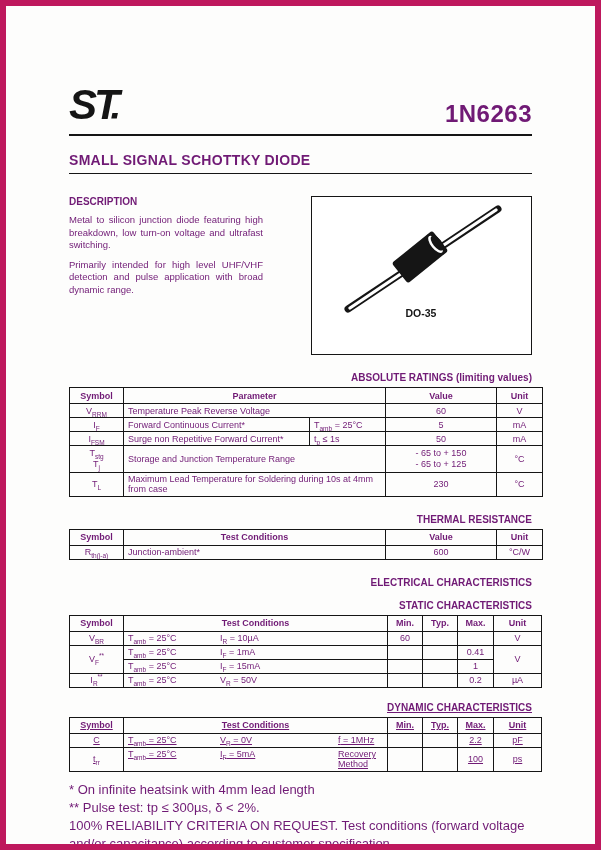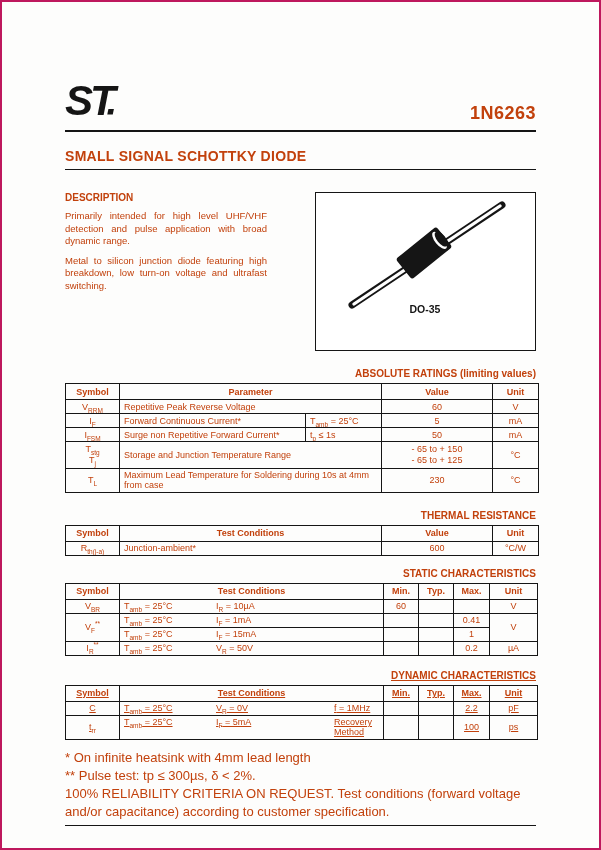"ST" .page { border: 2px solid #be185d -> 6px solid #be185d; color: #c2410c -> #701a75 }
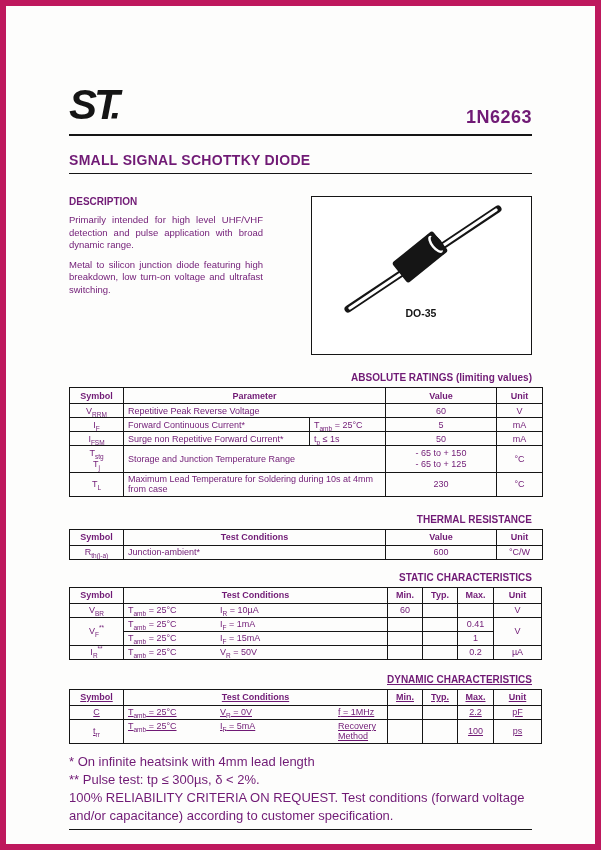"1N6263" .pn { font-size: 18px -> 24px }
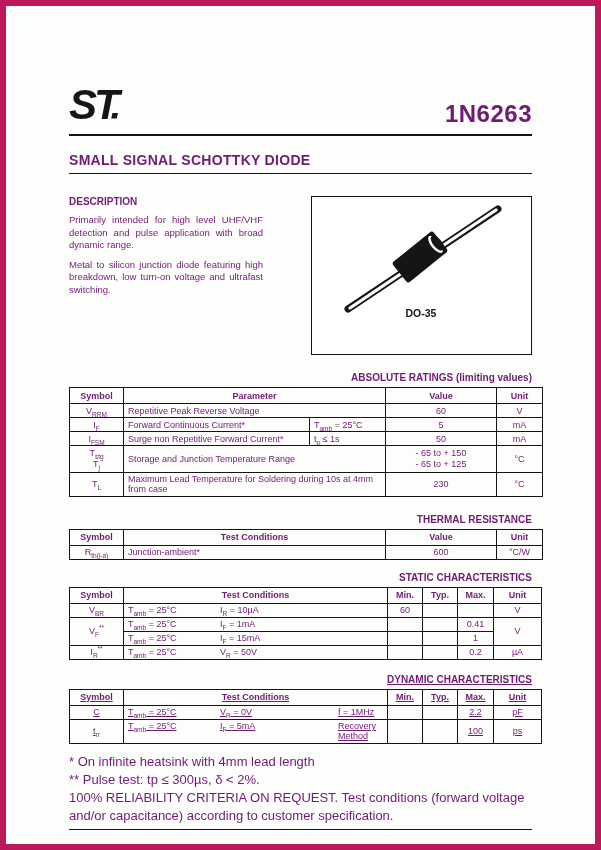"Primarily intended for high level" p { order: before "Metal to silicon junction diode" -> after "Metal to silicon junction diode" }
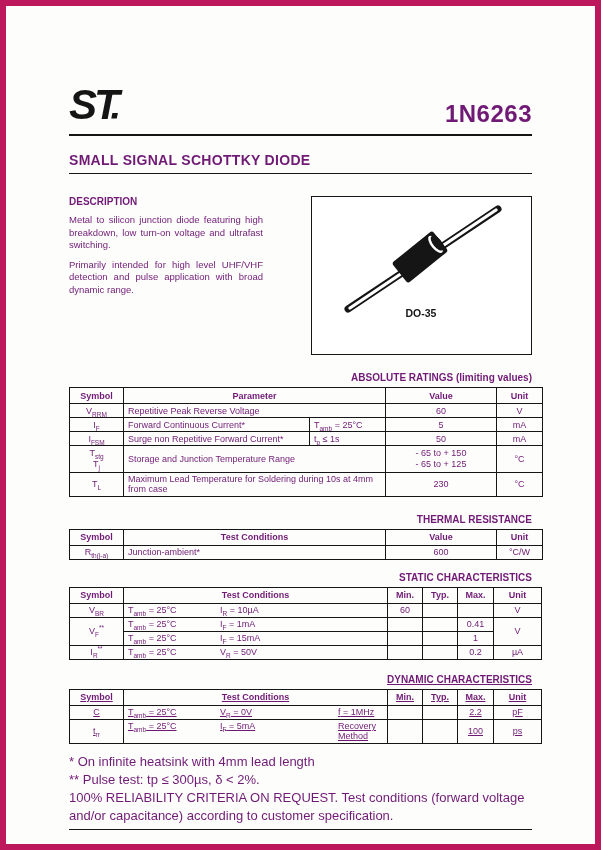"Repetitive Peak Reverse Voltage" td { text: Repetitive -> Temperature }
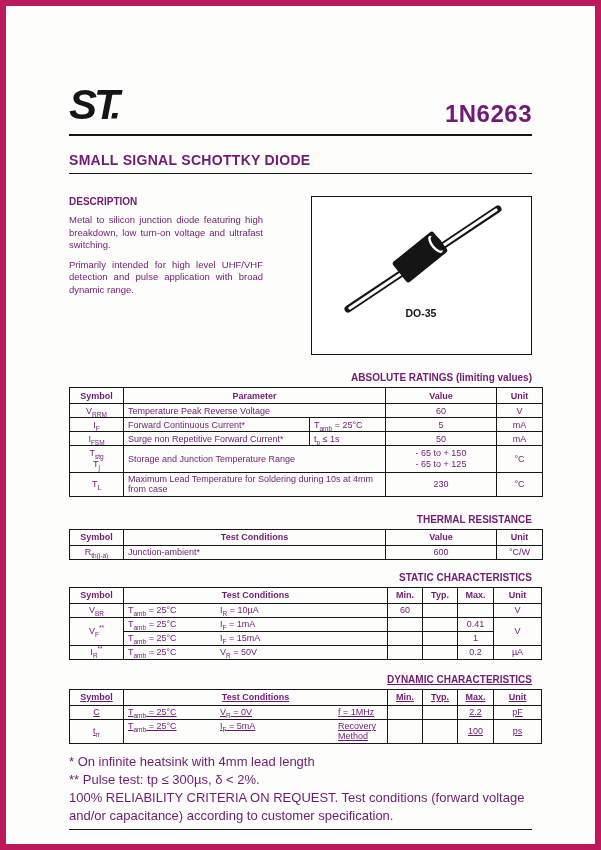"ELECTRICAL CHARACTERISTICS" div.sec { html: none -> <div> <div>ELECTRICAL CHARACTERISTICS</div> </div> }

**Work request**. Your copy should hold each line above exactly and no pictures at all.

**Solution**.
"ST" .page { border: 2px solid #be185d -> 6px solid #be185d; color: #c2410c -> #701a75 }
"1N6263" .pn { font-size: 18px -> 24px }
"Primarily intended for high level" p { order: before "Metal to silicon junction diode" -> after "Metal to silicon junction diode" }
"Repetitive Peak Reverse Voltage" td { text: Repetitive -> Temperature }
"ELECTRICAL CHARACTERISTICS" div.sec { html: none -> <div> <div>ELECTRICAL CHARACTERISTICS</div> </div> }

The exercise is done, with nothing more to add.